Already on GitHub? Sign in to your account

duckdb_fetch_arrow() consuming way too much memory in R #1065

Open
rafapereirabr opened this issue Mar 6, 2025 · 1 comment
Open

duckdb_fetch_arrow() consuming way too much memory in R #1065

rafapereirabr opened this issue Mar 6, 2025 · 1 comment

Comments

@rafapereirabr
Copy link

rafapereirabr commented Mar 6, 2025

Problem

I'm using {duckdb} as a dependency in my package {censobr}. I use {duckdb} to mege large data sets, and there is one particular join which DuckDB is not being able to handle due to RAM limits. The left join is based on 8 key columns and the two tables have 20.635.472 and 6.192.332 rows. Please see reprex below.

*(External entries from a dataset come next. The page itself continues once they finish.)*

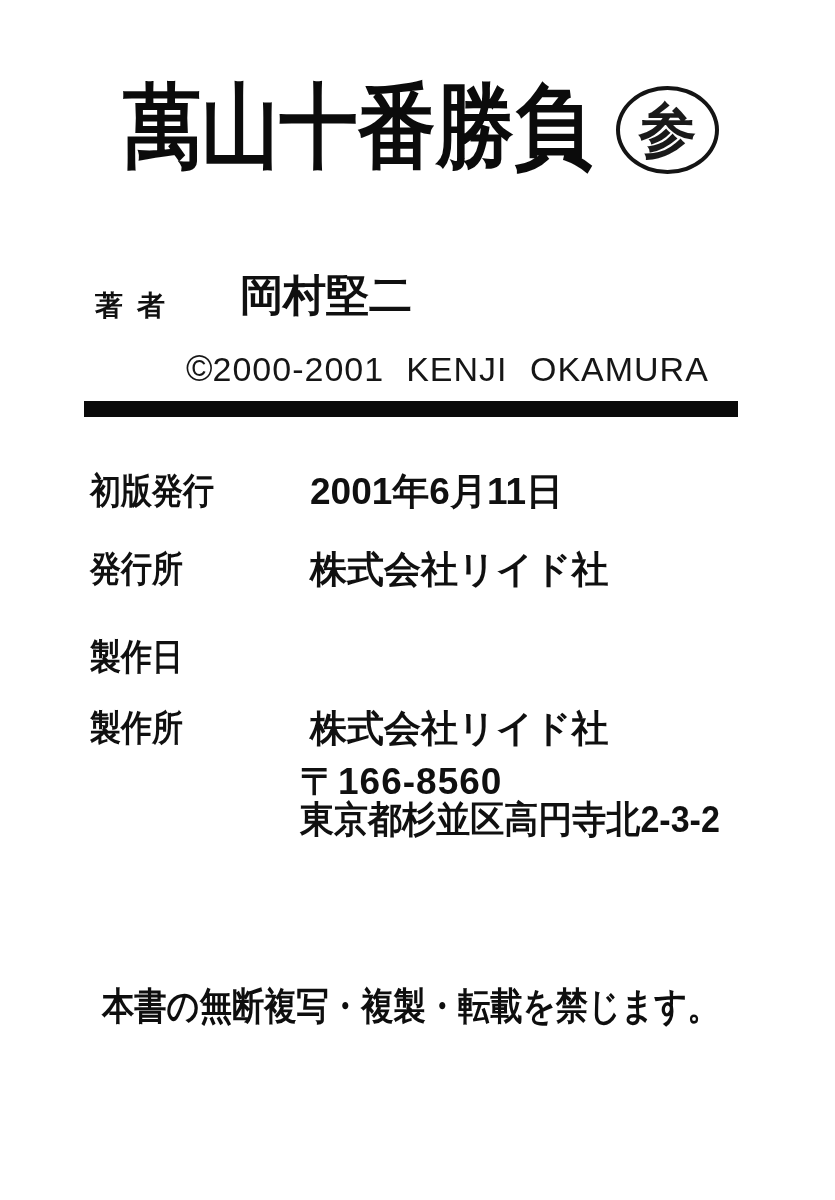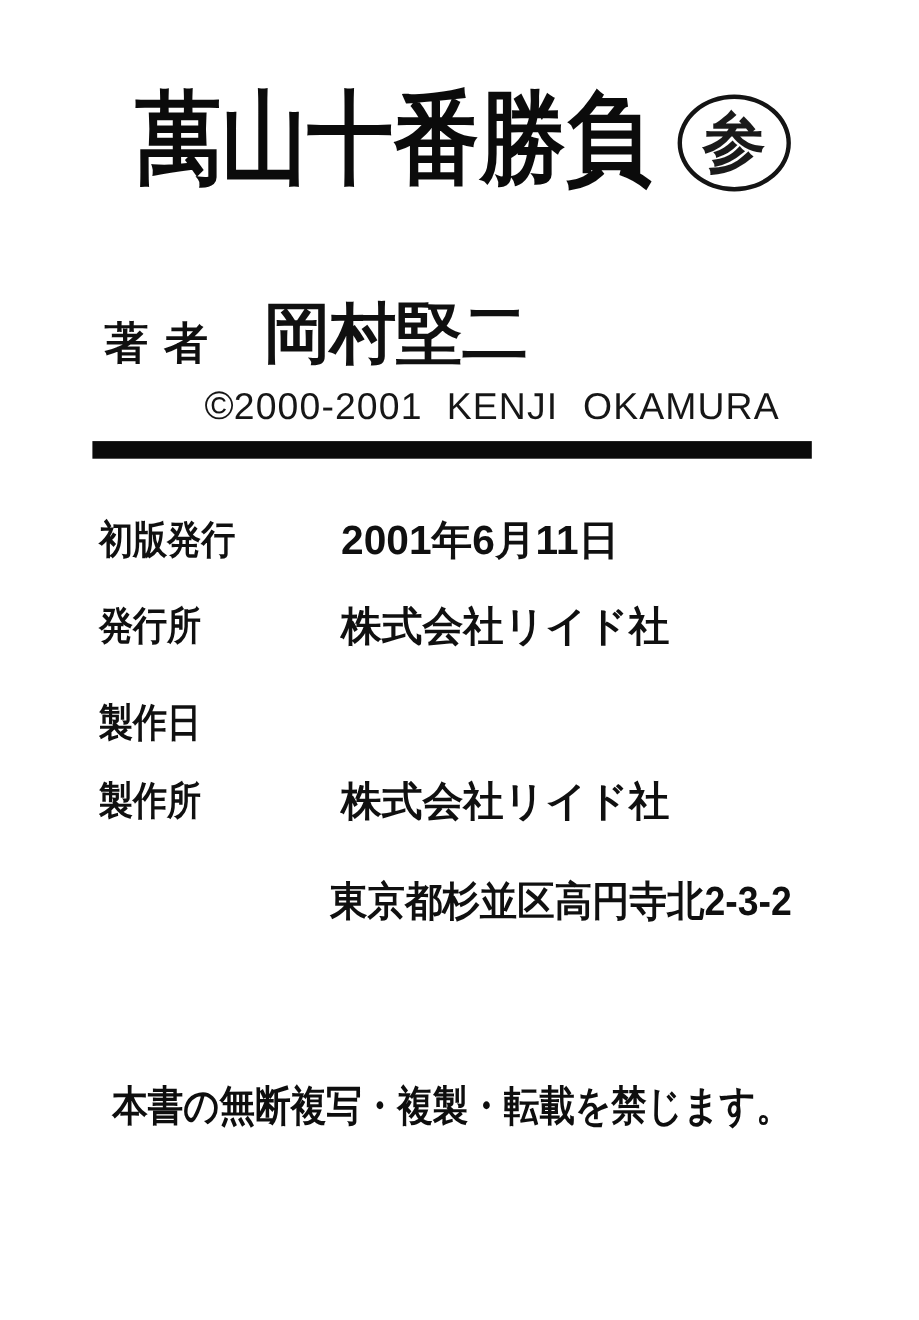"著者" .author-label { font-size: 40px -> 28px }
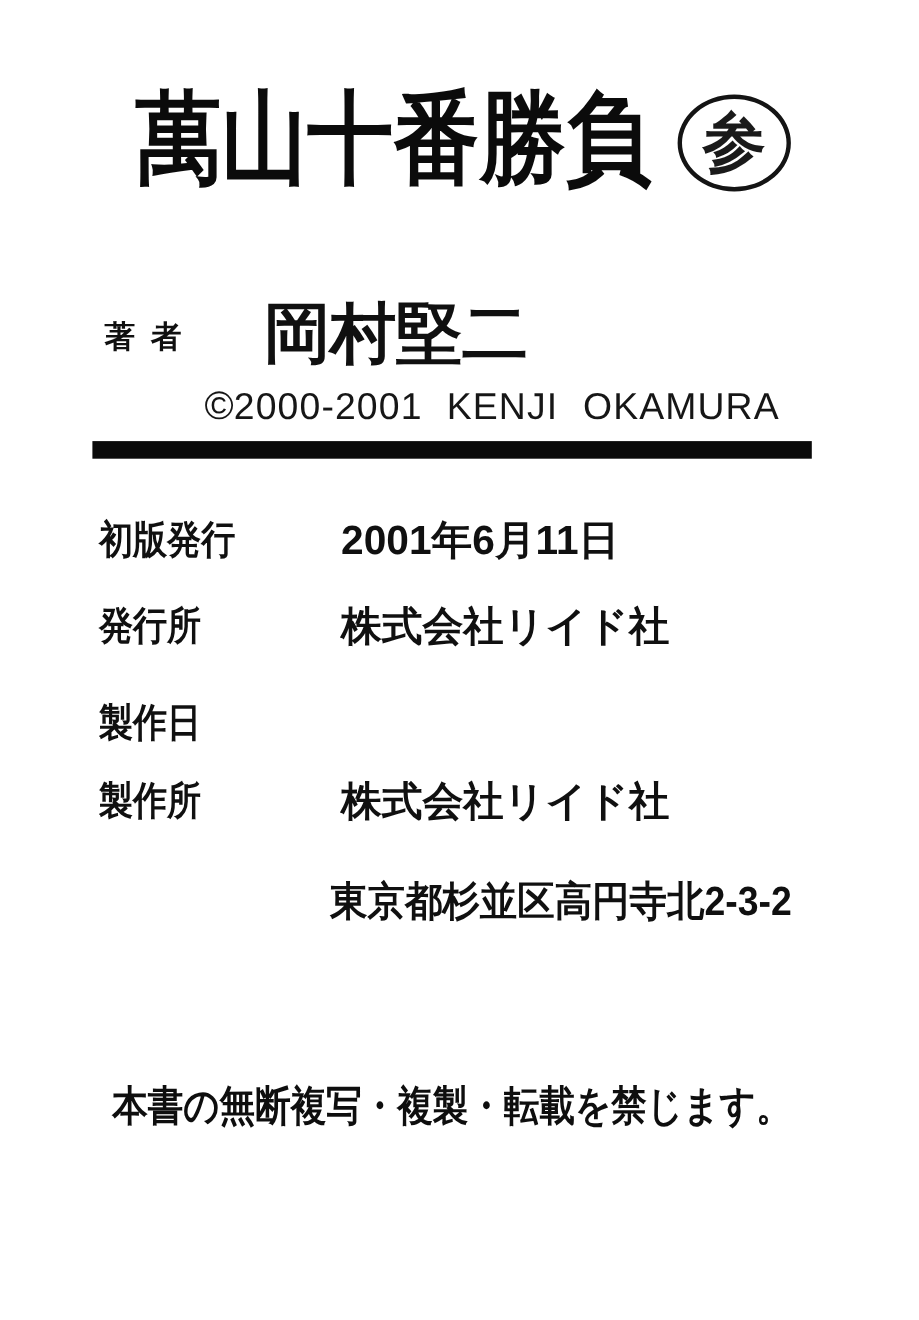"岡村堅二" .author-name { font-size: 60px -> 43px }
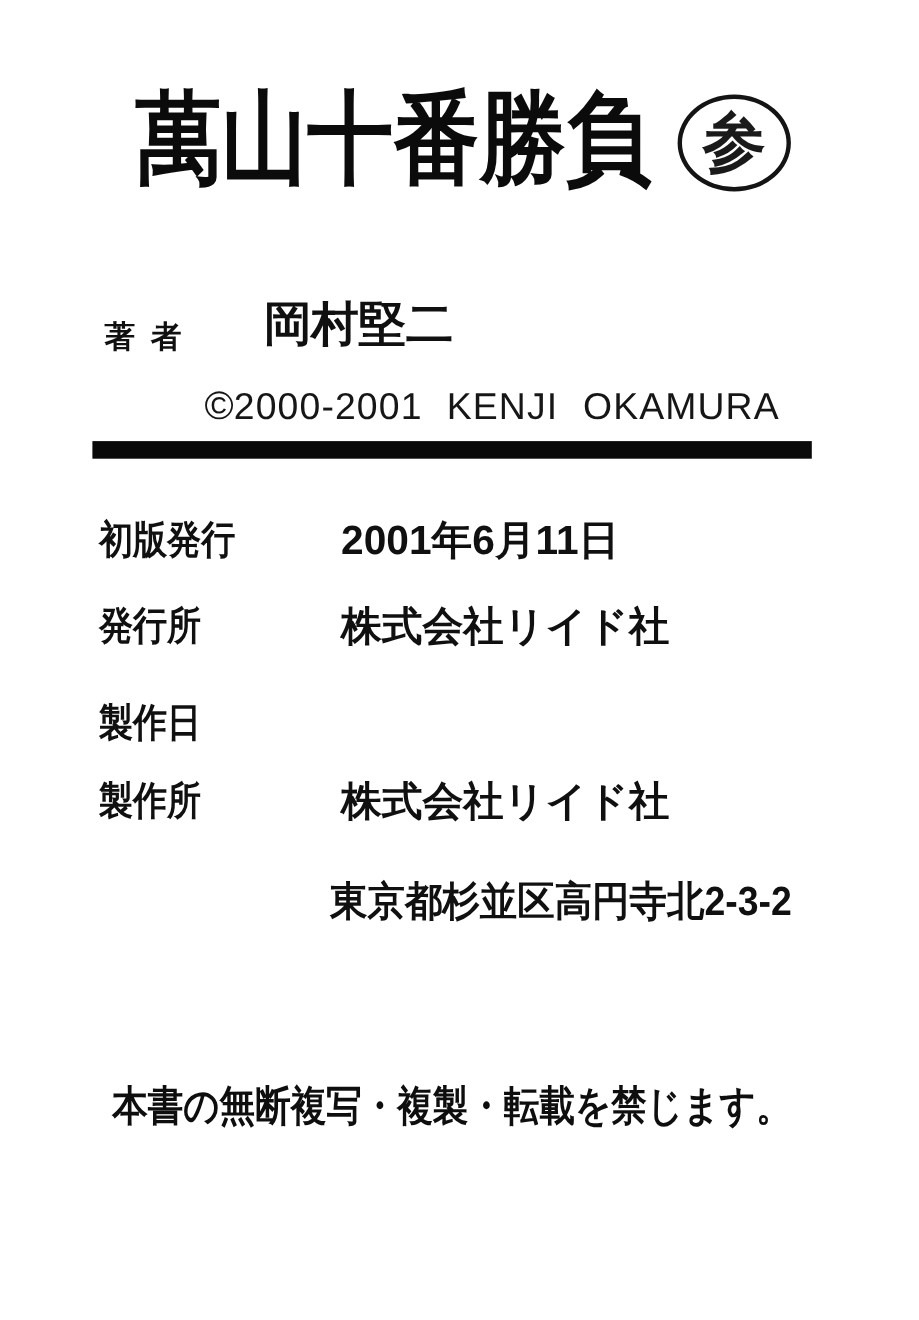"〒166-8560" div.abs { html: none -> <div>〒166-8560</div> }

ps. I just wanted to add that {duckdb} is an incredible package and that the R community really appreciates your work on it ! Thanks !

Reprex

# install.packages('censobr')

library(censobr)
library(duckdb)
library(dplyr)
library(glue)

# get original tables
# these two lines of codes download and cache the data
pop <- censobr::read_population(year = 2010)
hh <- censobr::read_households(year = 2010)

## the reprex code works with this smaller table
# pop <- censobr::read_mortality(year = 2010)


# define key columns
key_vars <- c('code_muni', 'code_state', 'abbrev_state','name_state',
              'code_region', 'name_region', 'code_weighting', 'V0300')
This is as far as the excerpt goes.